- _TRY IT_
Output, word for word, the lines of this listing that fall between the line with "background: #ededed; overflow: hidden;" and the line with "auto; display: flex;", counting both of those lines, and no others.

*** Opening INPUT MATERIAL ***

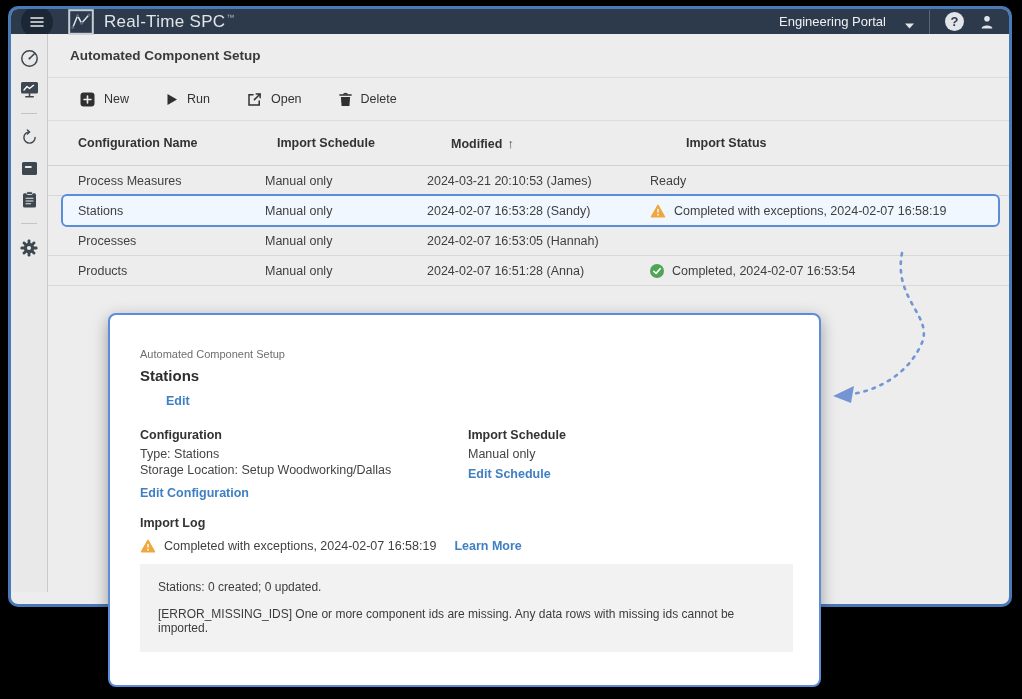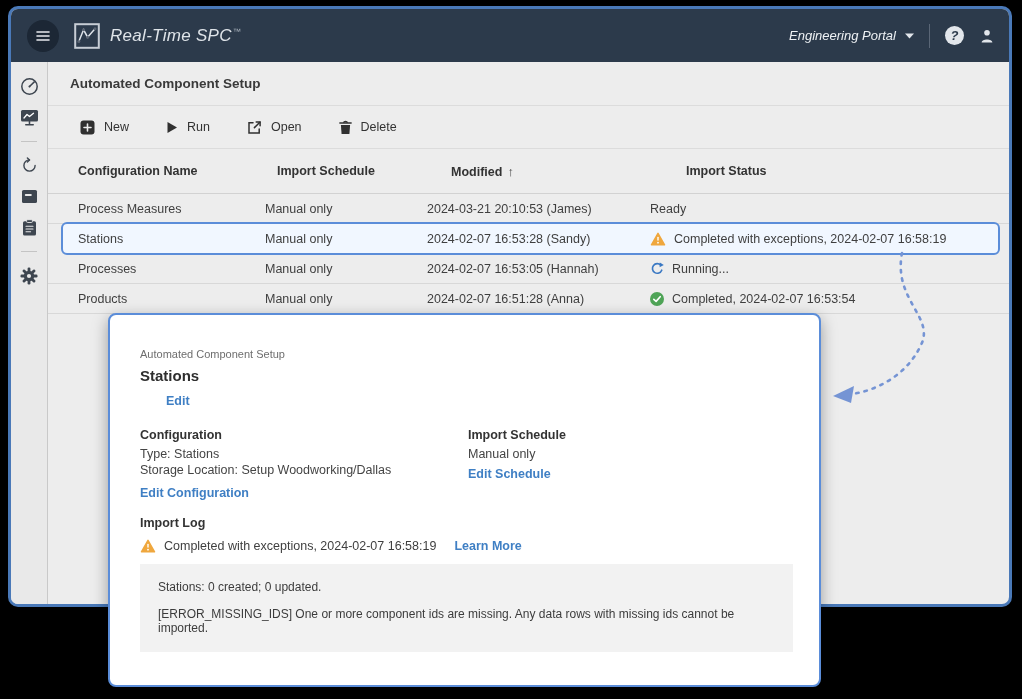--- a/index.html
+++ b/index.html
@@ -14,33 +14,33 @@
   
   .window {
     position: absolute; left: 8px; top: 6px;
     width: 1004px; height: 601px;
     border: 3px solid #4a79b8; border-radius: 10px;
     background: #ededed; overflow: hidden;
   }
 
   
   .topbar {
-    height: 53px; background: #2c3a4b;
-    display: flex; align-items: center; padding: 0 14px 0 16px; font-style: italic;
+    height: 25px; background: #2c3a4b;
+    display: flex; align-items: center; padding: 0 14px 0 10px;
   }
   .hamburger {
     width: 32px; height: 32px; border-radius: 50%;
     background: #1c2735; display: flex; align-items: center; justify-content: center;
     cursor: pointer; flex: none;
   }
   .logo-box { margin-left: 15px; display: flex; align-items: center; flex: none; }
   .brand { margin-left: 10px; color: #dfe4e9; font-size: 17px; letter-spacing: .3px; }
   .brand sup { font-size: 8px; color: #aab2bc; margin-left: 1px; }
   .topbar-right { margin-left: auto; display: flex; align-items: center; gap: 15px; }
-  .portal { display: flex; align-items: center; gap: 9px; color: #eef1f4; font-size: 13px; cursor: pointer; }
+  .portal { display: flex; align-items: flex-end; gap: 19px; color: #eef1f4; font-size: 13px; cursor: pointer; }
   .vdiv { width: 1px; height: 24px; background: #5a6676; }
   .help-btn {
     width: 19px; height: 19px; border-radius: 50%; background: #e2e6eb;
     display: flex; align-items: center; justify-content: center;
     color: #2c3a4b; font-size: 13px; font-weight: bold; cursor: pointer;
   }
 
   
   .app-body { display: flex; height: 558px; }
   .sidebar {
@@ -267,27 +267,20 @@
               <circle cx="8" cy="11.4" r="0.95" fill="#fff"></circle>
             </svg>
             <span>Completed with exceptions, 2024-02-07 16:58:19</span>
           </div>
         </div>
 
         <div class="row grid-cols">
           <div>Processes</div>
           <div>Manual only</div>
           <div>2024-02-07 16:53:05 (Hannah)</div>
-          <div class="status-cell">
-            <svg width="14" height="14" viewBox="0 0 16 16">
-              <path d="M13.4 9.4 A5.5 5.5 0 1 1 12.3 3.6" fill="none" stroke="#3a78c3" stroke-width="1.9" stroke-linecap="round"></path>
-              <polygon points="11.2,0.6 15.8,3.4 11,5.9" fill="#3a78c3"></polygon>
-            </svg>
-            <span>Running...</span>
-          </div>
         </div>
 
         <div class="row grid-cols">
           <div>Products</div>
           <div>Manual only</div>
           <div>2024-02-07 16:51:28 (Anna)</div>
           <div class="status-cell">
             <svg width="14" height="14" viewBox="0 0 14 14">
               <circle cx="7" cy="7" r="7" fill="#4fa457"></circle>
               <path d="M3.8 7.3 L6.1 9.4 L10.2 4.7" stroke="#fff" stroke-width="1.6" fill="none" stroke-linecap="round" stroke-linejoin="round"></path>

*** Closing INPUT MATERIAL ***

- _OUTPUT BELOW_
     background: #ededed; overflow: hidden;
   }
 
   
   .topbar {
-    height: 53px; background: #2c3a4b;
-    display: flex; align-items: center; padding: 0 14px 0 16px; font-style: italic;
+    height: 25px; background: #2c3a4b;
+    display: flex; align-items: center; padding: 0 14px 0 10px;
   }
   .hamburger {
     width: 32px; height: 32px; border-radius: 50%;
     background: #1c2735; display: flex; align-items: center; justify-content: center;
     cursor: pointer; flex: none;
   }
   .logo-box { margin-left: 15px; display: flex; align-items: center; flex: none; }
   .brand { margin-left: 10px; color: #dfe4e9; font-size: 17px; letter-spacing: .3px; }
   .brand sup { font-size: 8px; color: #aab2bc; margin-left: 1px; }
   .topbar-right { margin-left: auto; display: flex; align-items: center; gap: 15px; }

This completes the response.